JAKARTA, Cobisnis.com – PT Manulife Aset Manajemen Indonesia (MAMI) menyampaikan bahwa tahun 2022 akan menjadi momentum akselerasi pertumbuhan ekonomi bagi Indonesia.
Kondisi market di rentang waktu 2020 hingga 2022 mengalami tiga fase penting, yaitu fase pandemi di 2020, kemudian fase recovery di 2021, dan akan dilanjutkan dengan fase normalisasi pada pasar globalm sementara Indonesia justru akan mengalami fase akselerasi di 2022.
Senior Portfolio Manager Equity MAMI Samuel Kesuma, mengungkapkan, situasi dan penanganan pandemi sempat membuat kinerja pasar saham tertinggal.

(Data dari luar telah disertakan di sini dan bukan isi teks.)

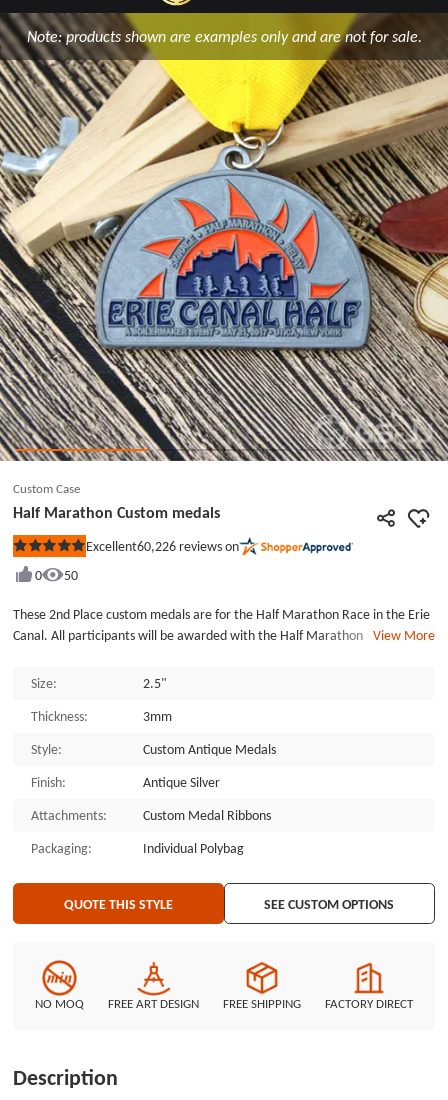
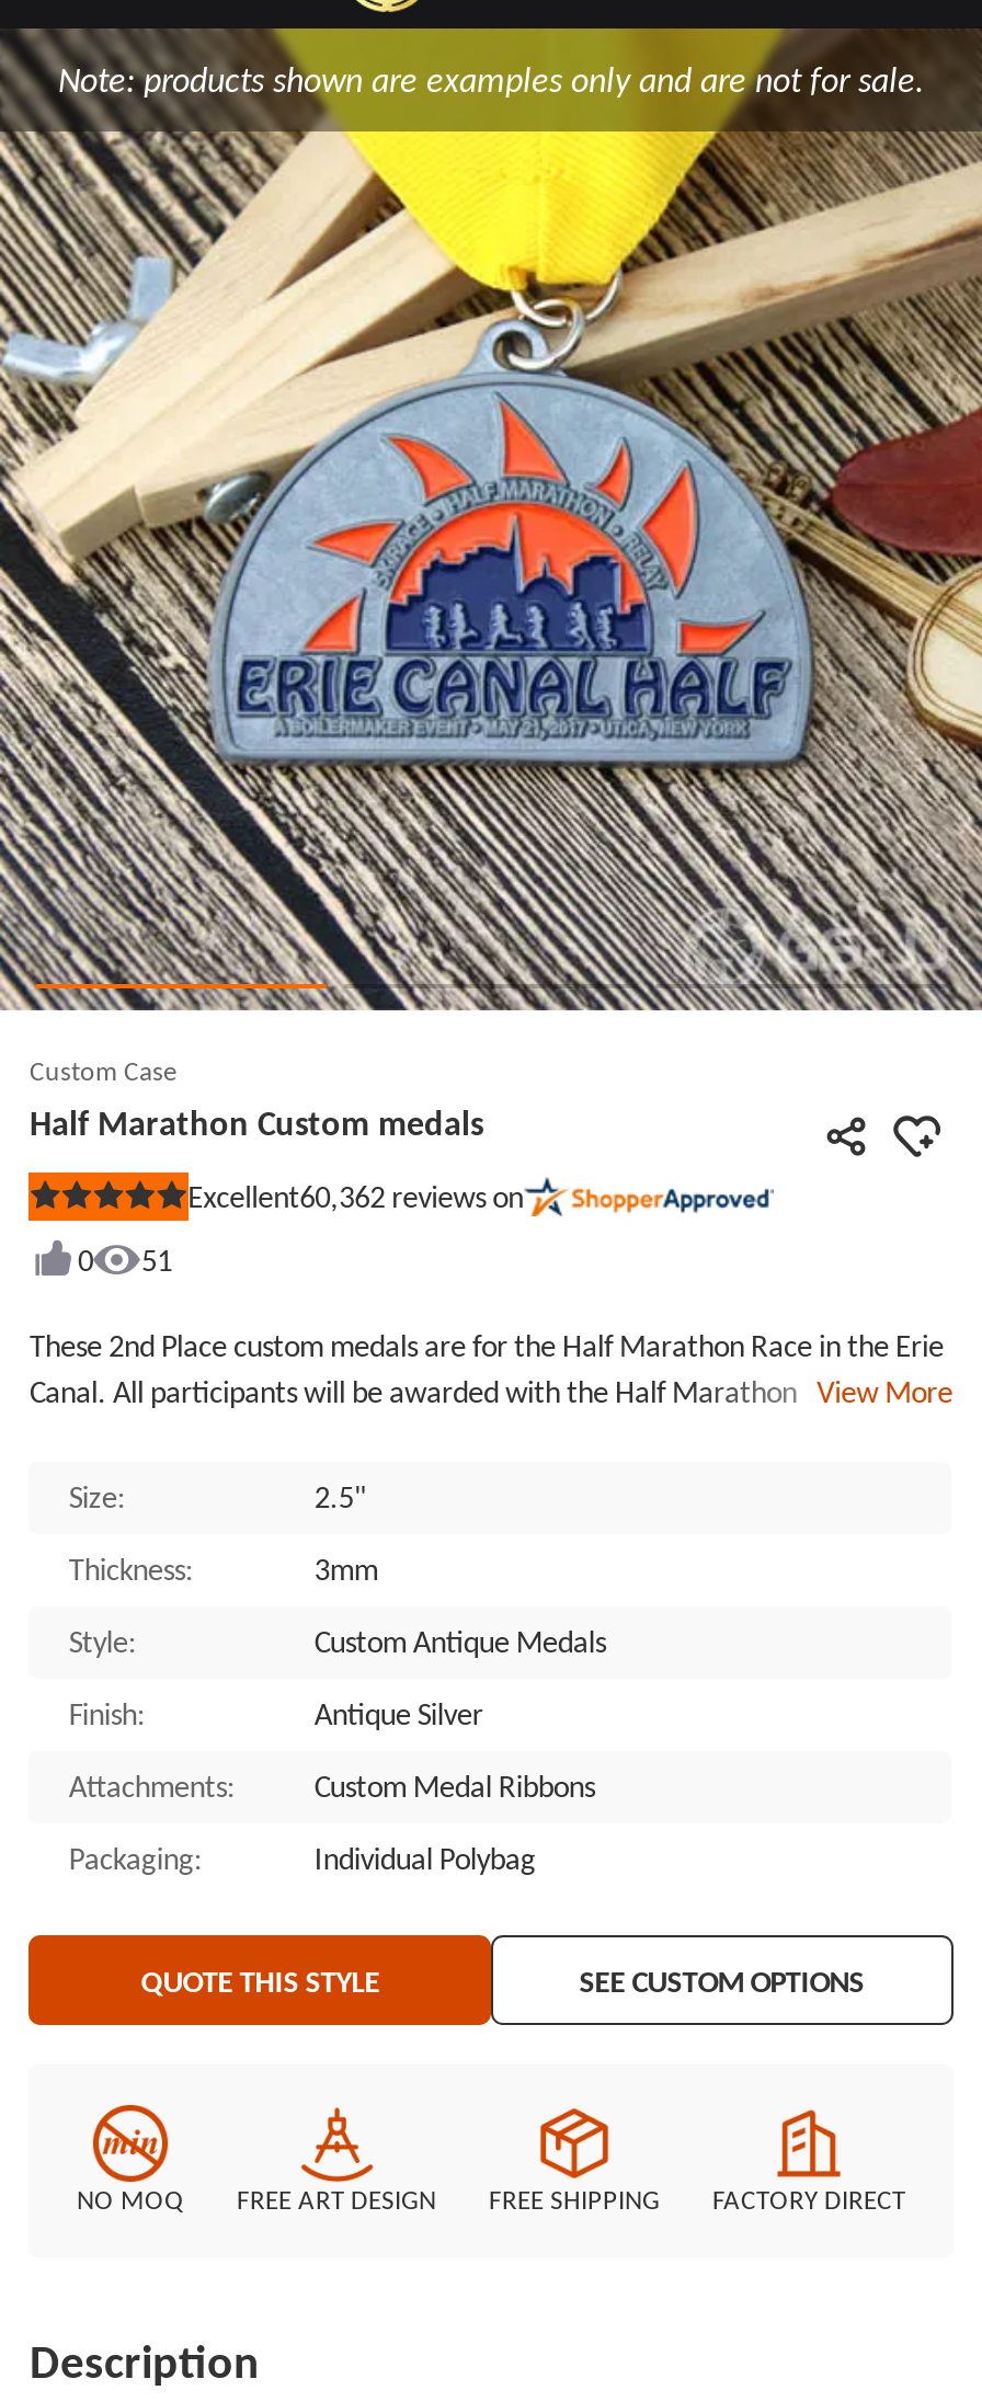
[86,537,239,555] Excellent60,226 reviews on -> [188,1176,523,1217] Excellent60,362 reviews on
[64,566,78,584] 50 -> [141,1240,172,1280] 51

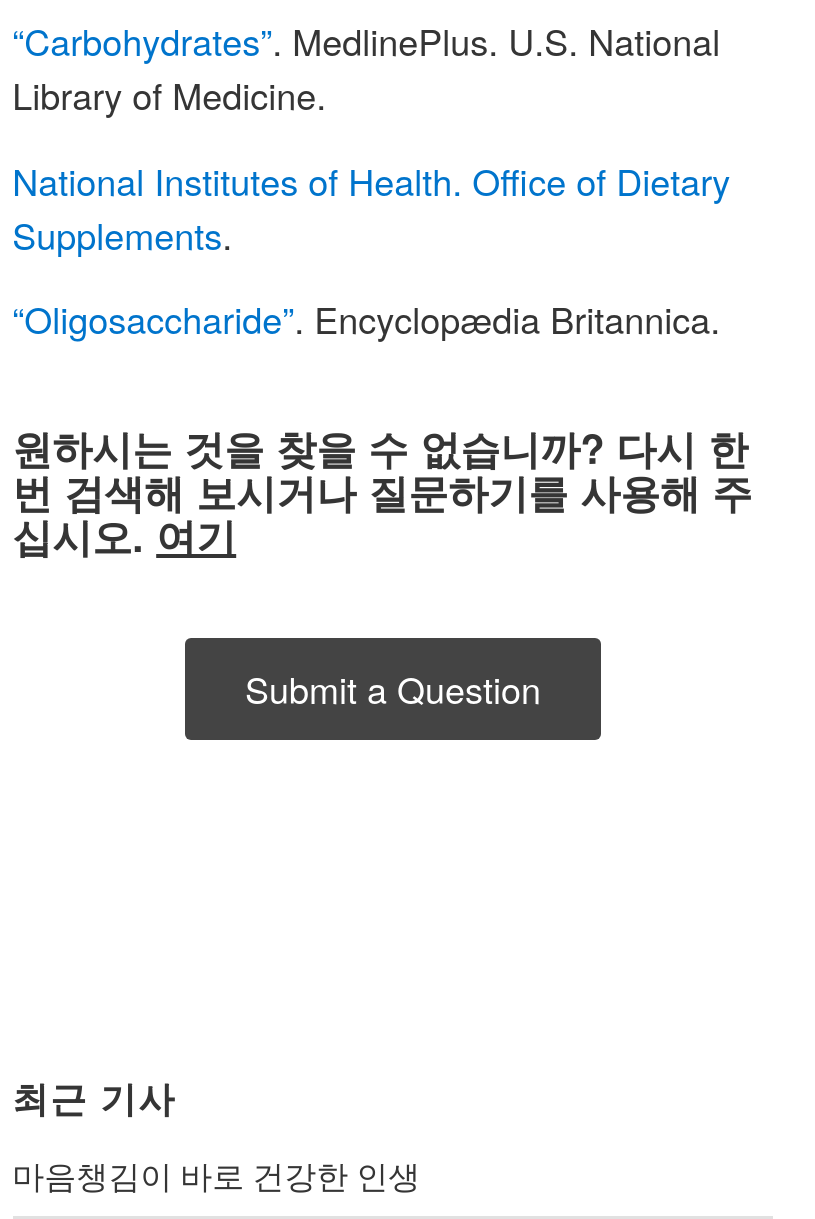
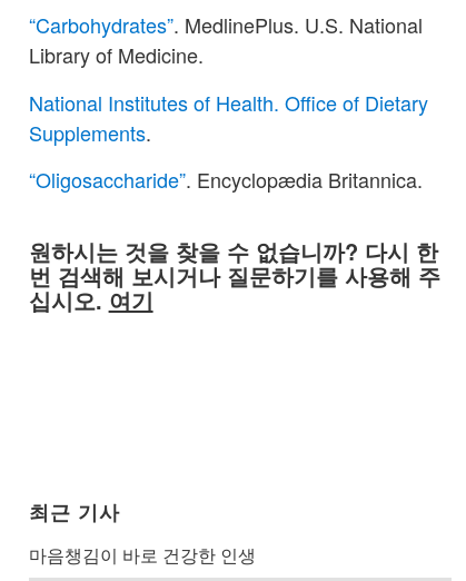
[245,662,541,714] Submit a Question -> none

Namun perbaikan penanganan dan kondisi fundamental yang semakin kuat membuat pasar saham menawarkan peluang pertumbuhan yang baik di 2022.
Selain itu, prospek pemulihan ekonomi yang lebih kuat dan resilient mendorong normalisasi pertumbuhan profitabilitas perusahaan ke level yang lebih sehat di 2022. “Hal lainnya adalah peluang pertumbuhan e-economy yang cerah
mendorong tingginya minat investor, terutama didukung oleh potensi inklusi pada indeks saham global dan rencana IPO beberapa saham e-economy di 2022,” ujar Samuel dalam webinar Indonesia Market Outlook 2022: Back on the Radar Screen di Jakarta (7/12/2021).
Lebih lanjut Samuel mengatakan untuk tahun 2022, pihaknya mempertahankan posisi overweight pada sektor inti yang mendapatkan manfaat dari perubahan struktural, seperti e-economy, green economy, dan telekomunikasi. Sementara itu, secara selektif kami mengambil posisi overweight pada beberapa sektor yang menjadi proxy pembukaan kembali ekonomi. Seperti finansial, otomotif, dan properti. “Kami memperkirakan Indeks Harga Saham Gabungan (IHSG) akan berada di level 7.600,” ujar Samuel.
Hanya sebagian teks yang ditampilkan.